Filed under: Blues Guitar - 25 Apr 2008

After the Second World War youthful artists like Elvis Presley and Bill Haley were wrapping the blues in a new envelope called “rock’n'roll” and the players of the electric blues guitar like B.B. King were heralding the arrival of the lead guitar, soon to be a great attraction for both musicians and audiences. Throughout the evolution of the blues the electric guitar had always been used for solos in jazz bands but now it competed with the singer for the awareness of the listeners.
The blues can be played in any key that takes your heart desires and comes in three central forms: eight bars, for example “Heartbreak Hotel”, sixteen bars like “Saint James Infirmary” and twelve bars like “St.

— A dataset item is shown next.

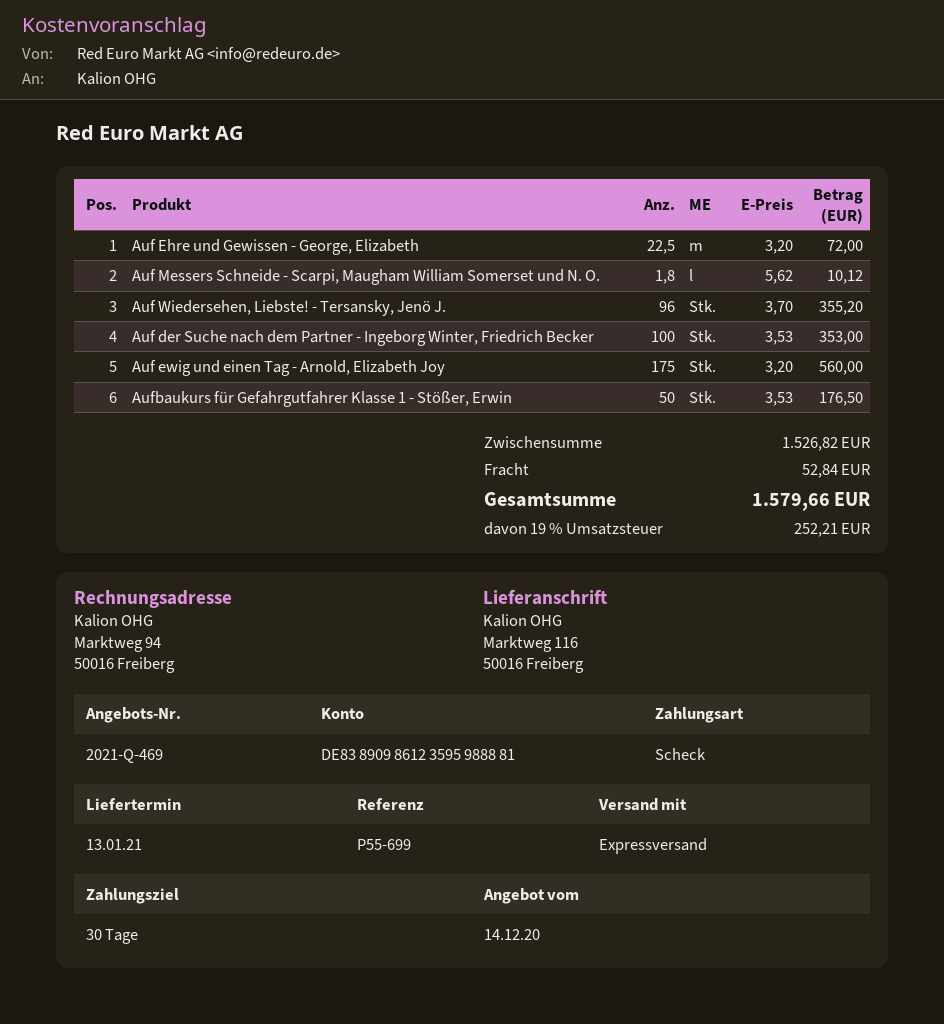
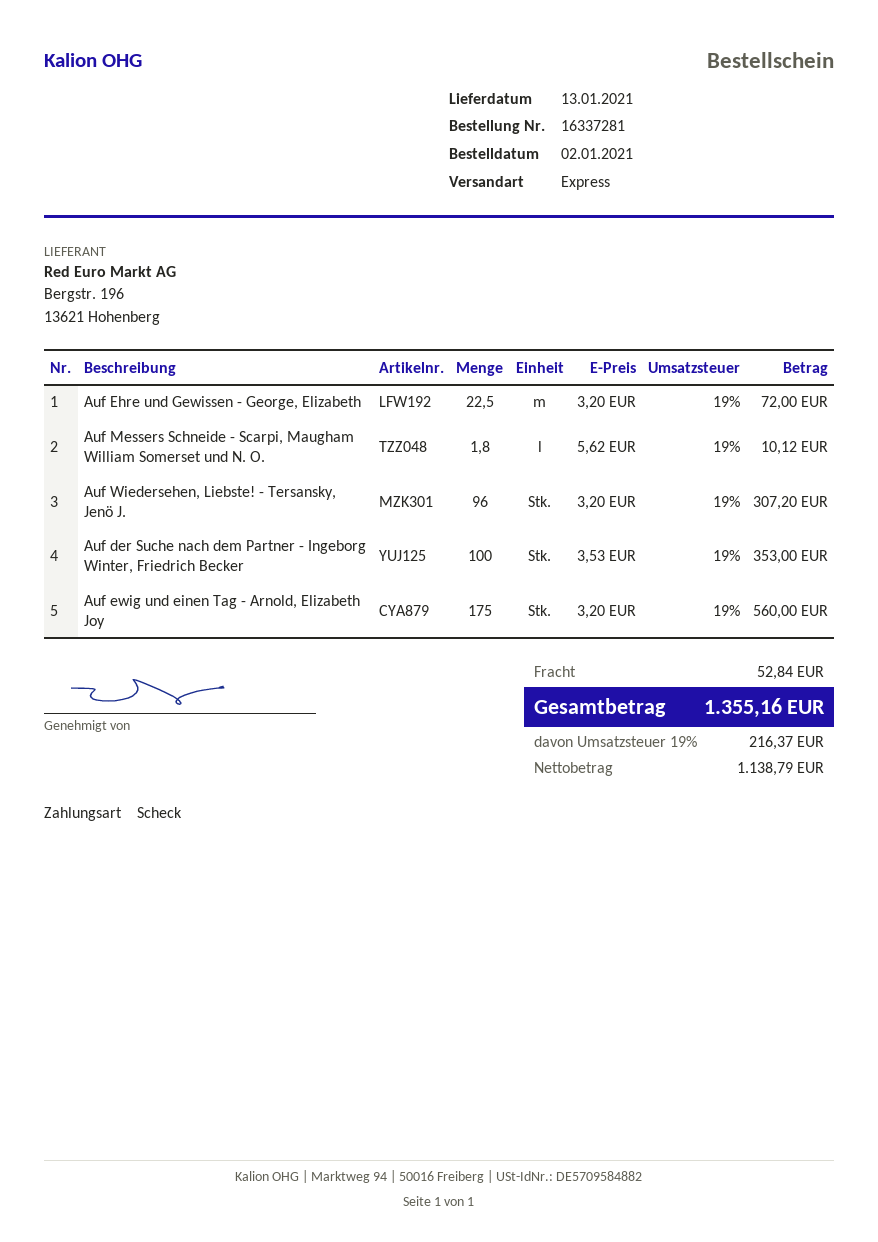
Auf Wiedersehen, Liebste! - Tersansky, Jenö J.: 96 x 3.70 = 355.20 -> 96 x 3.20 = 307.20
Aufbaukurs für Gefahrgutfahrer Klasse 1 - Stößer, Erwin: 50 x 3.53 = 176.50 -> none
tax: 19% = 252.21 -> 19% = 216.37
total: 1579.66 -> 1355.16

Louis Blues”. For some reason the twelve bar blues form is way more singer-friendly and popular with audiences than the other two, and it is the base of many great songs beyond the blues idiom.
If you go searching the internet you will find that the blues scales are just your common major and minor scales except that the third, fifth and seventh notes are played flat. However, you may be astonished to learn that blues players managed for centuries lacking knowledge about European musical theory. They learnt to sing and play from their families and friends just as many of the fresh white blues players of the nineteen sixties learnt from imitating the artists they heard on records.
And this is where the blues takes another course. After years of imitating their idols something odd happened to the white blues guitar players in Britain and the USA. They developed their own authentic, earliest styles. The elder blues players even began using the new arrangements of classic songs and adopting some of the unbluesy musical innovations introduced by young white guitarists like Eric Clapton. So the beat goes on. An alien culture influences American popular music and in turn gets fresh input from a new generation of guitar players from all over the world.
The Blues Guitar’s Influence On Music

. . . and here is a YouTube guitar video
Play Blues Guitar Like T Bone Walker
Michael Williams explains how to spice up your rhythm guitar playing and get that T Bone Walker sound by adding chromatic approaches to the chords in your favorite blues guitar progressions.